Called the Whale House, a fanciful Southern California property shaped like the oblong sea mammal has just surfaced on the market. The cetacean creation is listed with Sotheby’s International Realty for $3.25 million.
The kitchen, with its unexpected contours and lack of straight lines. Photo: Scott Gibson. Courtesy of Sotheby’s International Realty.
Built in 1978 after three years of construction, the playful residence—three bedrooms and three bathrooms, plus a guest house—is the handiwork of Michael Carmichael. The engineer and designer was inspired by Antoni Gaudí, the Spanish architect whose nature-based organic style helped launch Catalan Modernism in Barcelona.
The third-floor bedroom of Whale House. Photo: Scott Gibson. Courtesy of Sotheby’s International Realty.
Much like Gaudí’s monuments to idiosyncrasy, Carmichael’s concept has no straight lines or flat walls, and it used no architectural renderings. But unlike Gaudí’s most famous structure, the Sagrada Família basilica in Barcelona (the most visited site in Spain), the Whale House is a completed project. It sits on half an acre of land with an exterior of undulating cedar shingles intended to blend into the surrounding woods. That’s right, the 2,600-square-foot residence isn’t actually near the ocean, though it’s only a splash away, nestled in the forests of Santa Barbara.
The back of Whale House opens onto a bamboo courtyard. Photo: Scott Gibson. Courtesy of Sotheby’s International Realty.
The front door of the residence is, of course, the whale’s mouth.

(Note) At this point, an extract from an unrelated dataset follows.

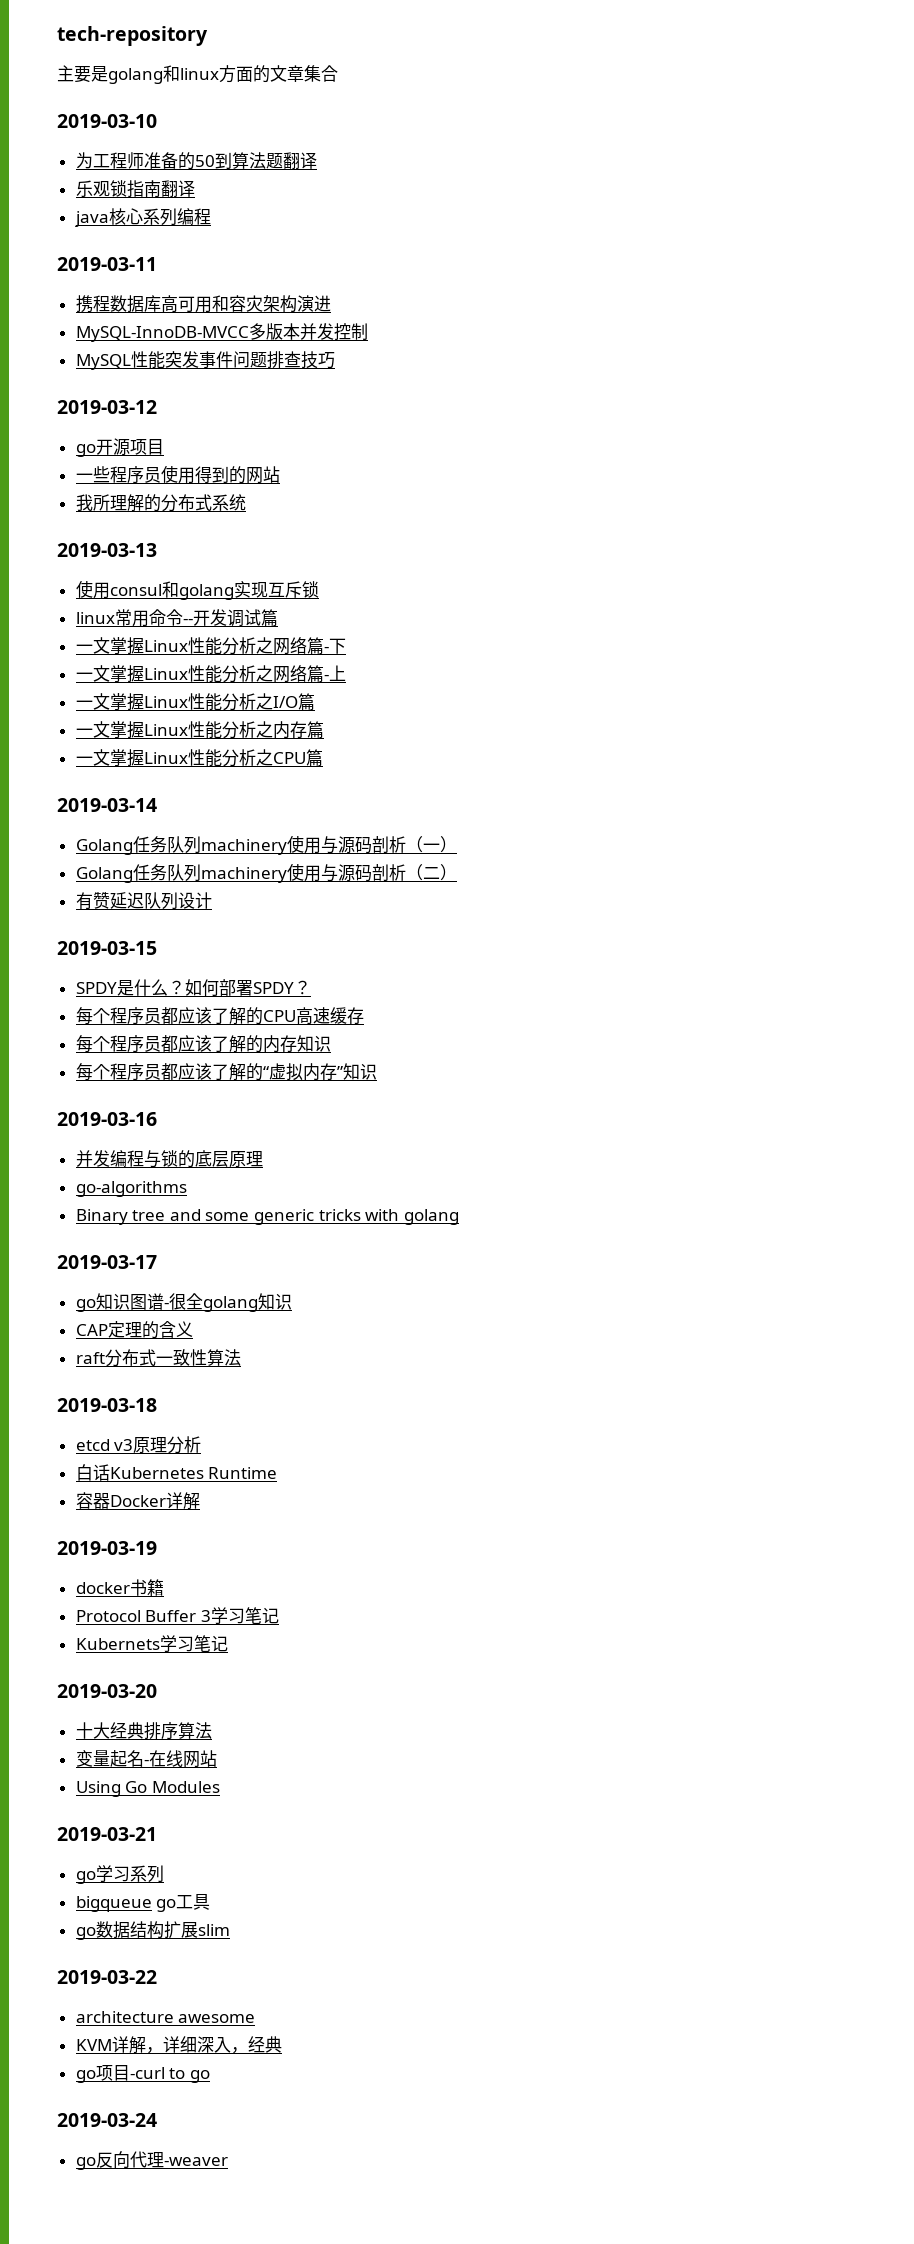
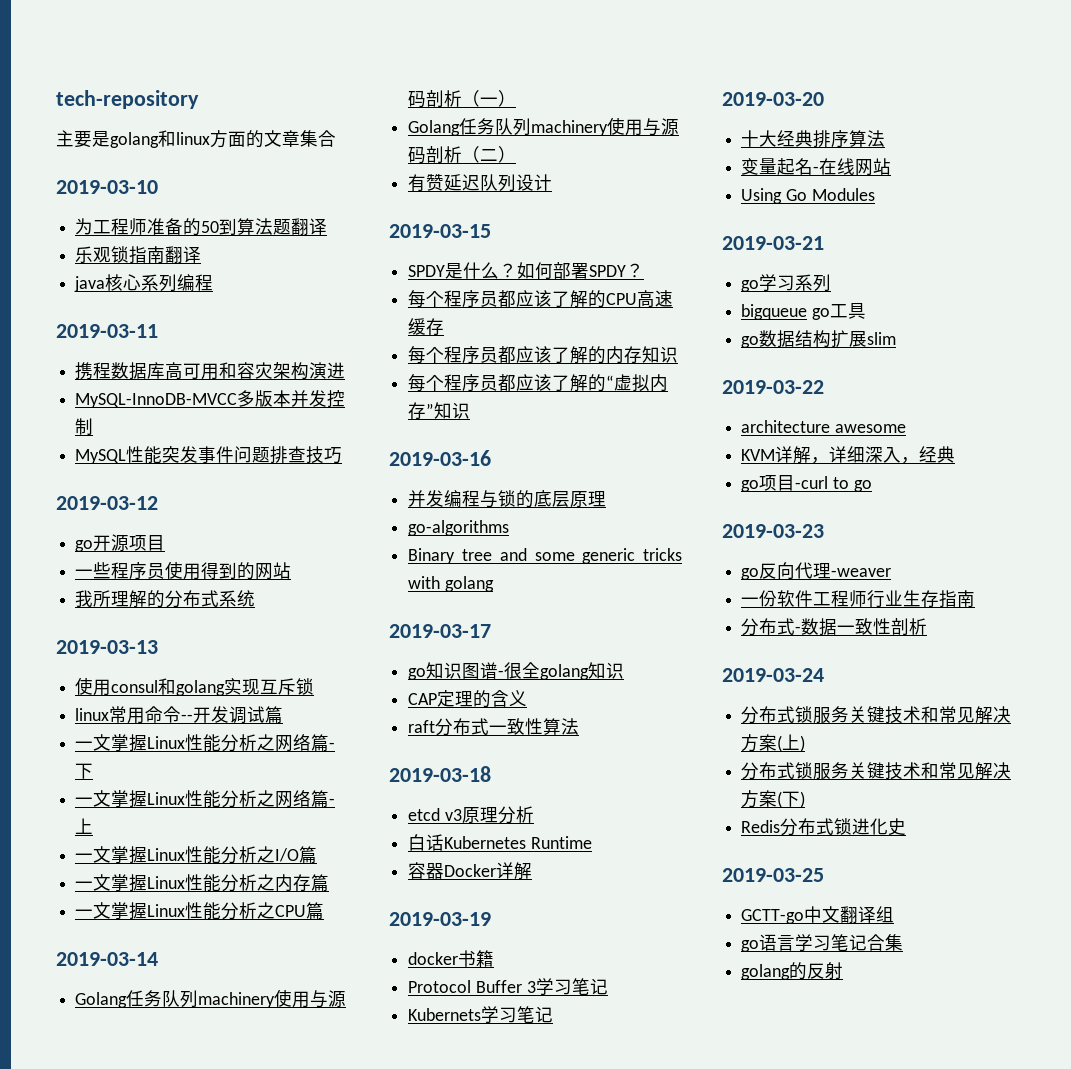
[57,2113,157,2127] 2019-03-24 -> [722,524,824,538] 2019-03-23
(228, 2161) none -> [741,590,976,608] [741,618,928,636] [722,668,824,682] [741,706,1012,724] [741,734,806,752] [741,762,1012,780] [741,790,806,808] [741,818,907,836] [722,868,824,882] [741,906,895,924] [741,934,904,952] [741,962,844,980] // 一份软件工程师行业生存指南 // 分布式-数据一致性剖析 // 2019-03-24 // 分布式锁服务关键技术和常见解决方案(上) // 分布式锁服务关键技术和常见解决方案(下) // Redis分布式锁进化史 // 2019-03-25 // GCTT-go中文翻译组 // go语言学习笔记合集 // golang的反射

Inside, features include a spiral staircase, a rock-covered elevator shaft, and rippling walls clad in white Venetian plaster. The unexpected details continue with 270 stained-glass windows—how very Gaudí. The ground floor houses the living room, dining room, and a chef’s kitchen where the range is carved into a curved stone wall. The spacious main bedroom can be found upstairs, with an additional bedroom on the third level.
The house’s secret grotto, which extends to the guest house inside the house’s tail. Photo: Scott Gibson. Courtesy of Sotheby’s International Realty.
The belly of the Whale House, an interior courtyard, is ideal for entertaining with a 75-foot-long rock-lined lap pool, which extends through a tunnel and into a secret grotto, where—inside the tail—the guest house awaits.